- Exercise requirements -
Starting at the first line and ending at the last, output the data exactly.

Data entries
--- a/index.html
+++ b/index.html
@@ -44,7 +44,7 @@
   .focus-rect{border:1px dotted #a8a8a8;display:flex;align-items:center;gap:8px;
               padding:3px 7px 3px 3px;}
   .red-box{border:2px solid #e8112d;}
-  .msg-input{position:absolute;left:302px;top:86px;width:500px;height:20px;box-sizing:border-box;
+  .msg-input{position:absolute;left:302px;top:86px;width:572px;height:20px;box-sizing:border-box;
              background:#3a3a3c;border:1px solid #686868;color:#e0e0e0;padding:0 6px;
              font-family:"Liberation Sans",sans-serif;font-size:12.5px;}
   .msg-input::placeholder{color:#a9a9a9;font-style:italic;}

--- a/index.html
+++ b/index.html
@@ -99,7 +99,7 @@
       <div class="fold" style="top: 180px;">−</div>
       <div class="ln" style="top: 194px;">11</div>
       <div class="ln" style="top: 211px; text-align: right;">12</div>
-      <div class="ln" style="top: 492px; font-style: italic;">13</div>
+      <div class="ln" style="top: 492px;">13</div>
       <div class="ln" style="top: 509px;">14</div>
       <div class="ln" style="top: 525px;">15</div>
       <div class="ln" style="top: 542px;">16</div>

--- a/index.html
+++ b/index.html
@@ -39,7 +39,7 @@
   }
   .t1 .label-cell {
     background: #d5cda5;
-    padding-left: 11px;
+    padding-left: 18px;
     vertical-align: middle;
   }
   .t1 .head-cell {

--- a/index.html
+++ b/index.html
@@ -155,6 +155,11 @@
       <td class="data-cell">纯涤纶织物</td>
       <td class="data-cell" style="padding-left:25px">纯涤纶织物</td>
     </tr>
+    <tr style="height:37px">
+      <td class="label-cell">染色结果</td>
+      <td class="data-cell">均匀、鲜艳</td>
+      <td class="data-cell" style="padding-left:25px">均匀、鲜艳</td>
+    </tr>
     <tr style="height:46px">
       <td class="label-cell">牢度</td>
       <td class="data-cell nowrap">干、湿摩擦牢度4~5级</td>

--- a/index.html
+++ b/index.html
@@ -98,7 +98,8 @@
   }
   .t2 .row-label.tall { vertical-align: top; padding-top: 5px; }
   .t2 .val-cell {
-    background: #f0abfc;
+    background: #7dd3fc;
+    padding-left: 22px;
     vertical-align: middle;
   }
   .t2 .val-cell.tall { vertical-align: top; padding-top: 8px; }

- Solution to the exercise -
--- a/index.html
+++ b/index.html
@@ -44,7 +44,7 @@
   .focus-rect{border:1px dotted #a8a8a8;display:flex;align-items:center;gap:8px;
               padding:3px 7px 3px 3px;}
   .red-box{border:2px solid #e8112d;}
-  .msg-input{position:absolute;left:302px;top:86px;width:500px;height:20px;box-sizing:border-box;
+  .msg-input{position:absolute;left:302px;top:86px;width:572px;height:20px;box-sizing:border-box;
              background:#3a3a3c;border:1px solid #686868;color:#e0e0e0;padding:0 6px;
              font-family:"Liberation Sans",sans-serif;font-size:12.5px;}
   .msg-input::placeholder{color:#a9a9a9;font-style:italic;}

--- a/index.html
+++ b/index.html
@@ -99,7 +99,7 @@
       <div class="fold" style="top: 180px;">−</div>
       <div class="ln" style="top: 194px;">11</div>
       <div class="ln" style="top: 211px; text-align: right;">12</div>
-      <div class="ln" style="top: 492px; font-style: italic;">13</div>
+      <div class="ln" style="top: 492px;">13</div>
       <div class="ln" style="top: 509px;">14</div>
       <div class="ln" style="top: 525px;">15</div>
       <div class="ln" style="top: 542px;">16</div>

--- a/index.html
+++ b/index.html
@@ -39,7 +39,7 @@
   }
   .t1 .label-cell {
     background: #d5cda5;
-    padding-left: 11px;
+    padding-left: 18px;
     vertical-align: middle;
   }
   .t1 .head-cell {

--- a/index.html
+++ b/index.html
@@ -155,6 +155,11 @@
       <td class="data-cell">纯涤纶织物</td>
       <td class="data-cell" style="padding-left:25px">纯涤纶织物</td>
     </tr>
+    <tr style="height:37px">
+      <td class="label-cell">染色结果</td>
+      <td class="data-cell">均匀、鲜艳</td>
+      <td class="data-cell" style="padding-left:25px">均匀、鲜艳</td>
+    </tr>
     <tr style="height:46px">
       <td class="label-cell">牢度</td>
       <td class="data-cell nowrap">干、湿摩擦牢度4~5级</td>

--- a/index.html
+++ b/index.html
@@ -98,7 +98,8 @@
   }
   .t2 .row-label.tall { vertical-align: top; padding-top: 5px; }
   .t2 .val-cell {
-    background: #f0abfc;
+    background: #7dd3fc;
+    padding-left: 22px;
     vertical-align: middle;
   }
   .t2 .val-cell.tall { vertical-align: top; padding-top: 8px; }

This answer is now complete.